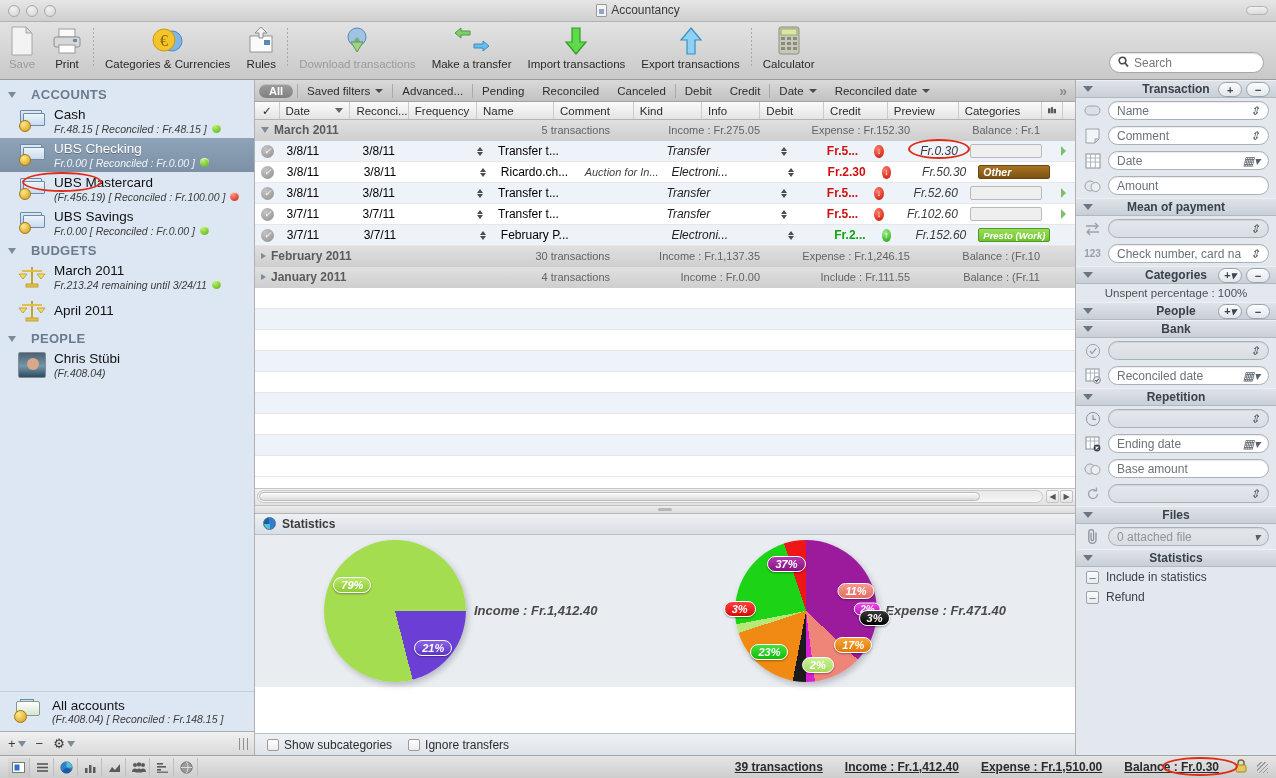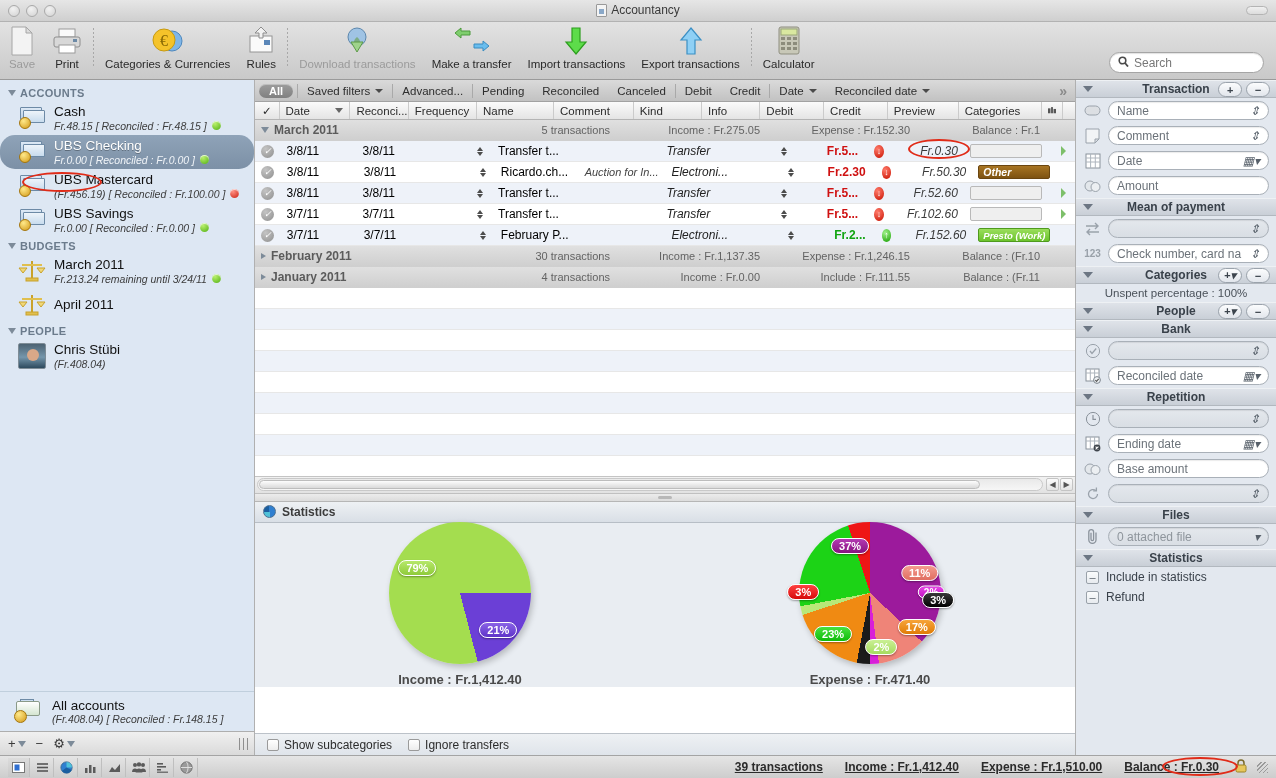"ACCOUNTS" .sb-group { font-size: 11px -> 13px; gap: 4px -> 15px }
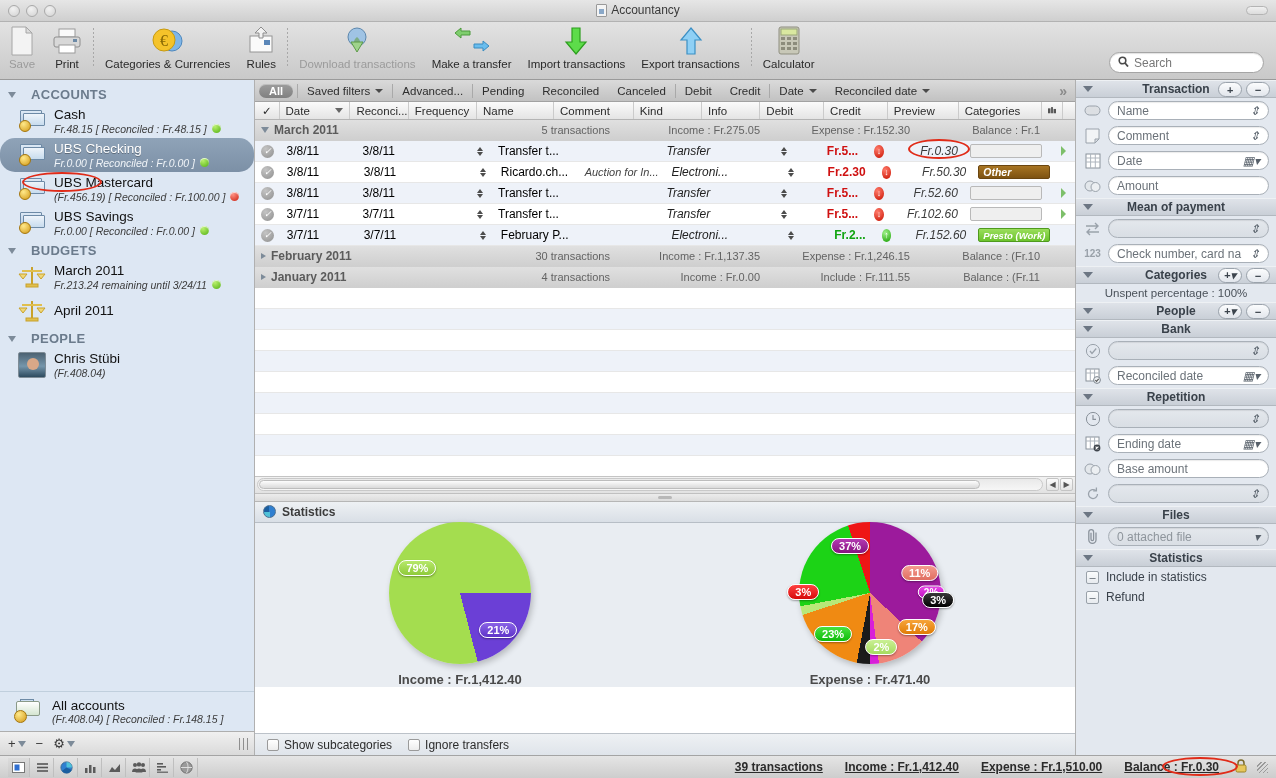"UBS Checking" .sb-item.sel { border-radius: 15px -> none }
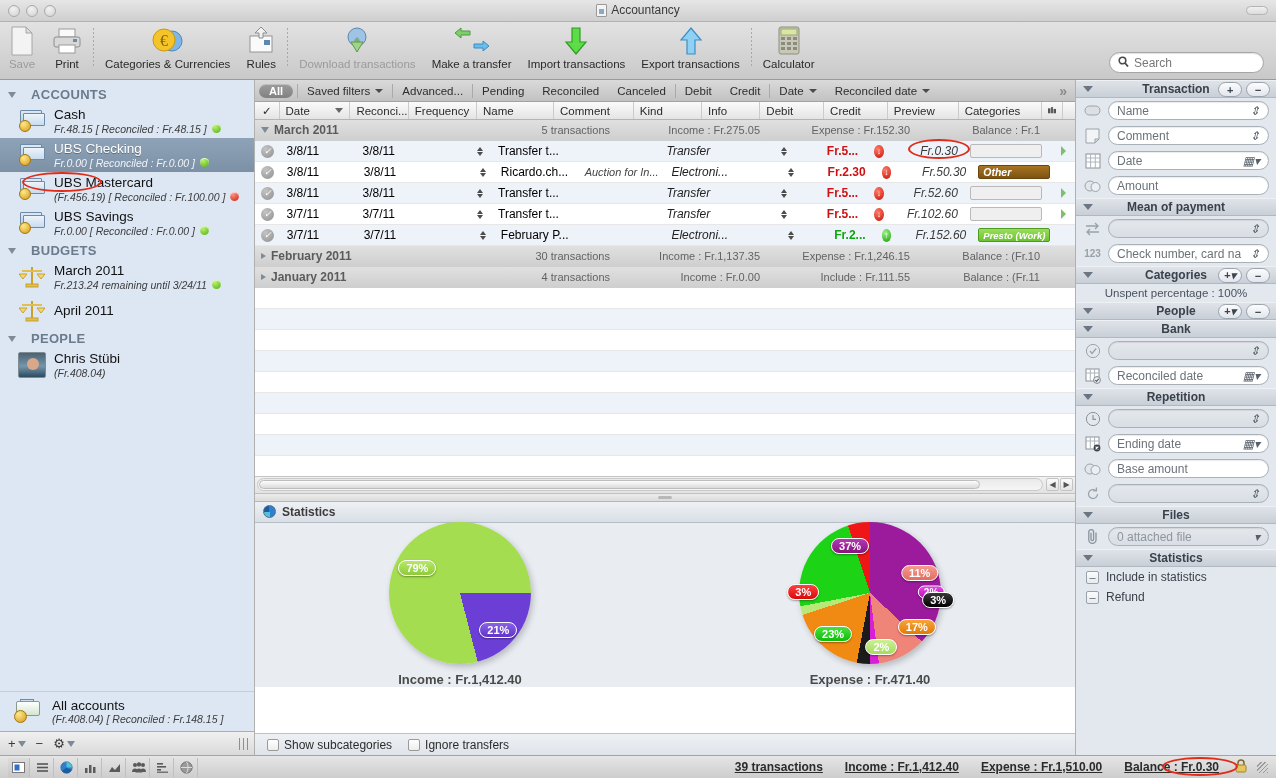"37%" .chartcell { flex-direction: column -> row; font-style: none -> italic }
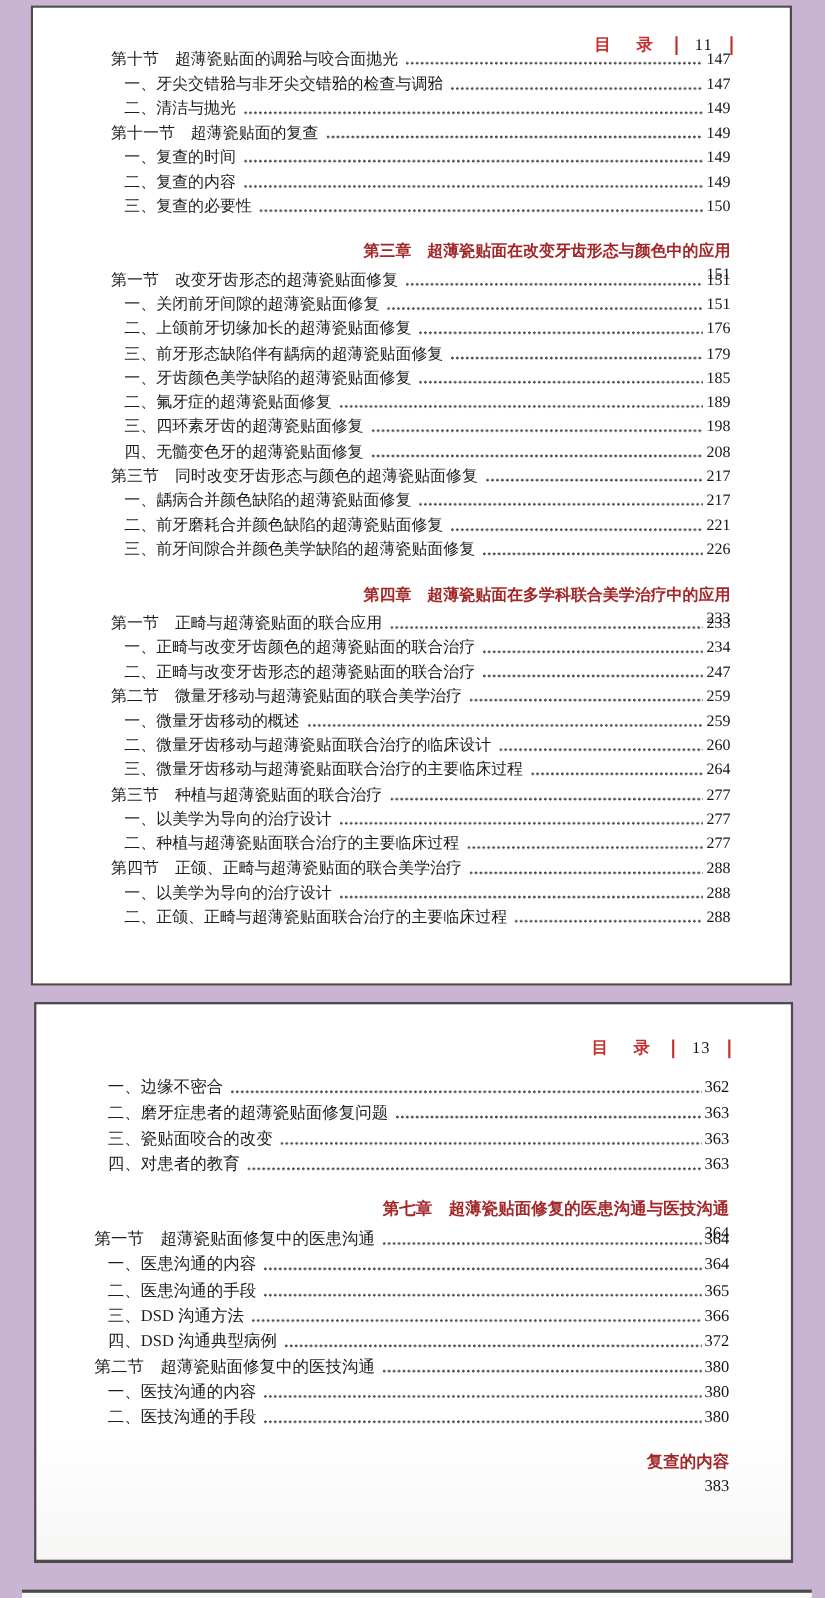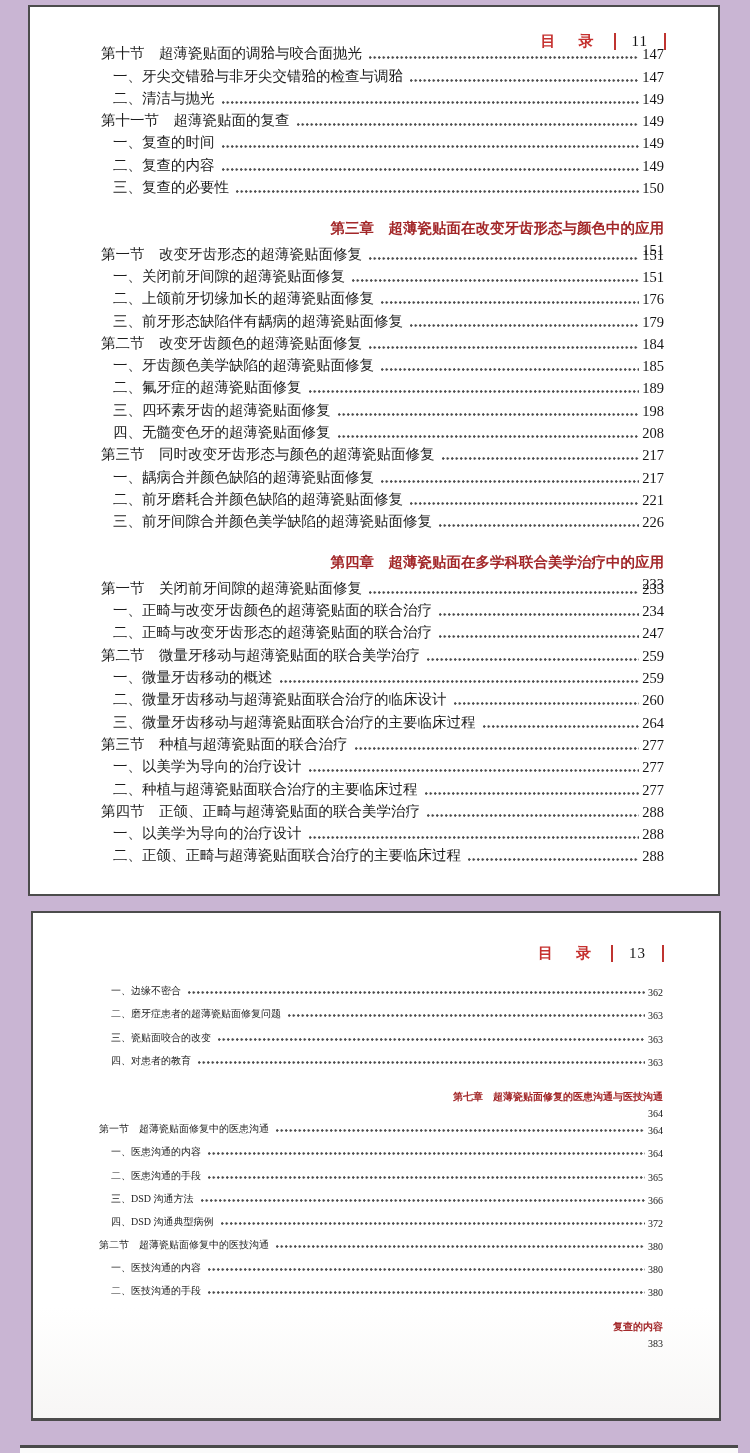"第二节 改变牙齿颜色的超薄瓷贴面修复" div.row { html: <div> <span>第二节 改变牙齿颜色的超薄瓷贴面修复</span> <span></span> <span>184</span> </div> -> none }
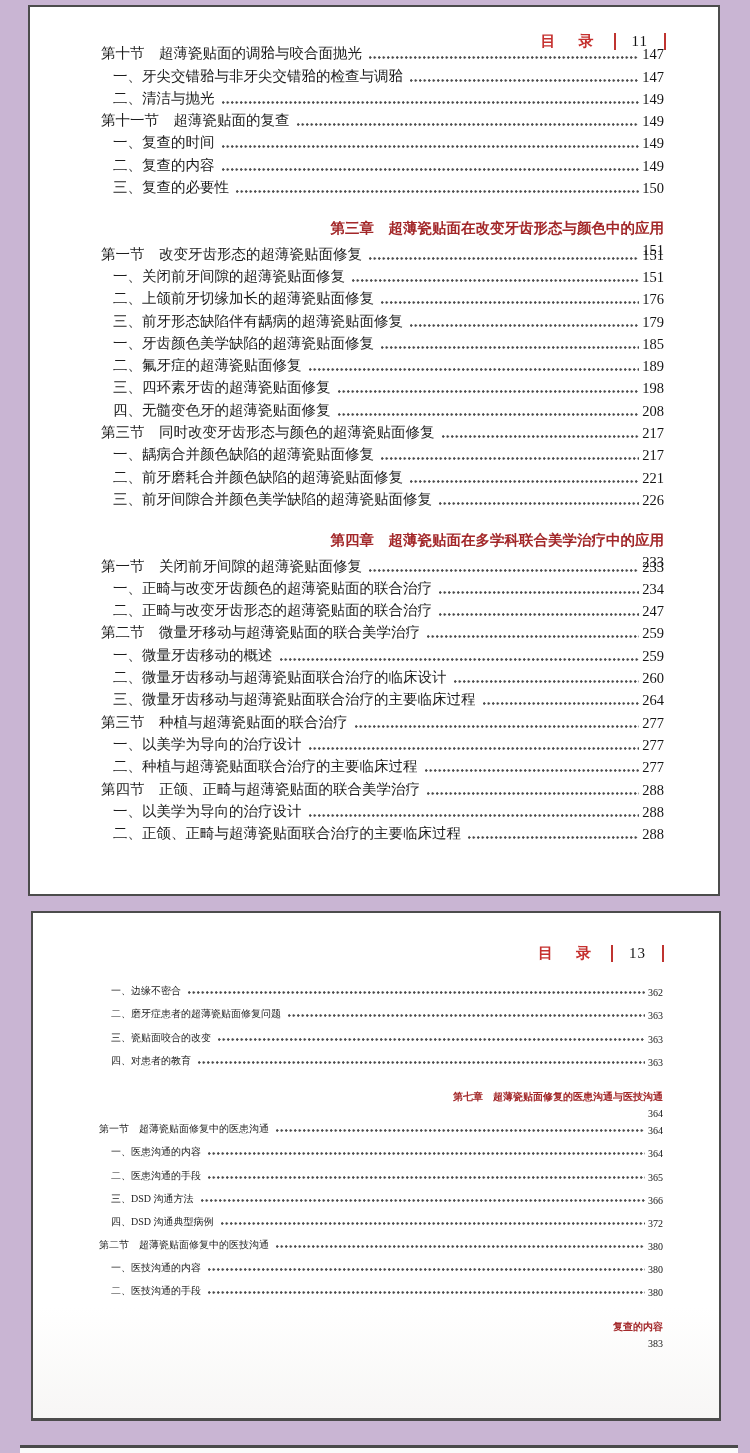"第一节 关闭前牙间隙的超薄瓷贴面修复" span.label { text: 关闭前牙间隙的超薄瓷贴面修复 -> 正畸与超薄瓷贴面的联合应用 }
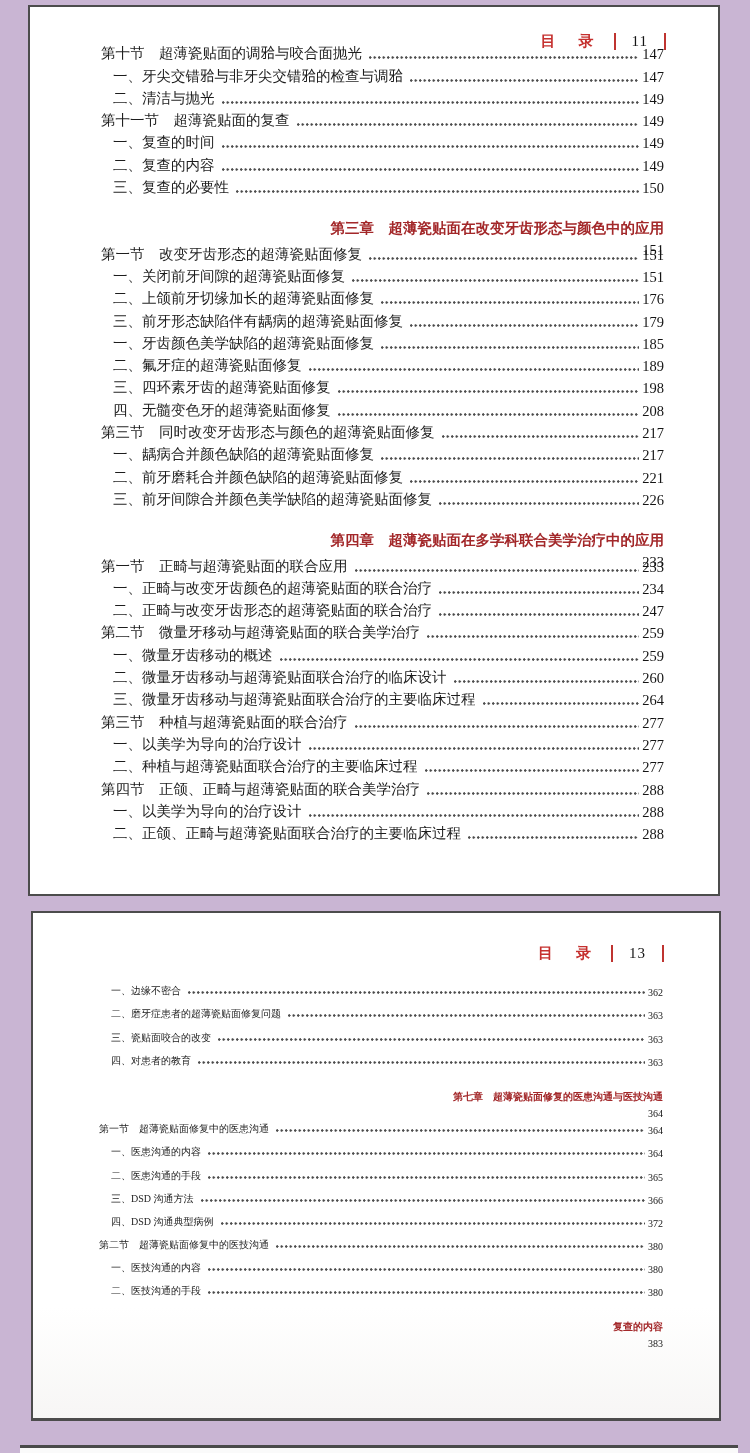"一、边缘不密合" .page2 .toc { font-size: 10px -> 15px; left: 53px -> 40px }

WHAT THIS TASK INVOLVES
Leave the pictures out and restate the listing word for word.

REPLY
"ACCOUNTS" .sb-group { font-size: 11px -> 13px; gap: 4px -> 15px }
"UBS Checking" .sb-item.sel { border-radius: 15px -> none }
"37%" .chartcell { flex-direction: column -> row; font-style: none -> italic }
"第二节 改变牙齿颜色的超薄瓷贴面修复" div.row { html: <div> <span>第二节 改变牙齿颜色的超薄瓷贴面修复</span> <span></span> <span>184</span> </div> -> none }
"第一节 关闭前牙间隙的超薄瓷贴面修复" span.label { text: 关闭前牙间隙的超薄瓷贴面修复 -> 正畸与超薄瓷贴面的联合应用 }
"一、边缘不密合" .page2 .toc { font-size: 10px -> 15px; left: 53px -> 40px }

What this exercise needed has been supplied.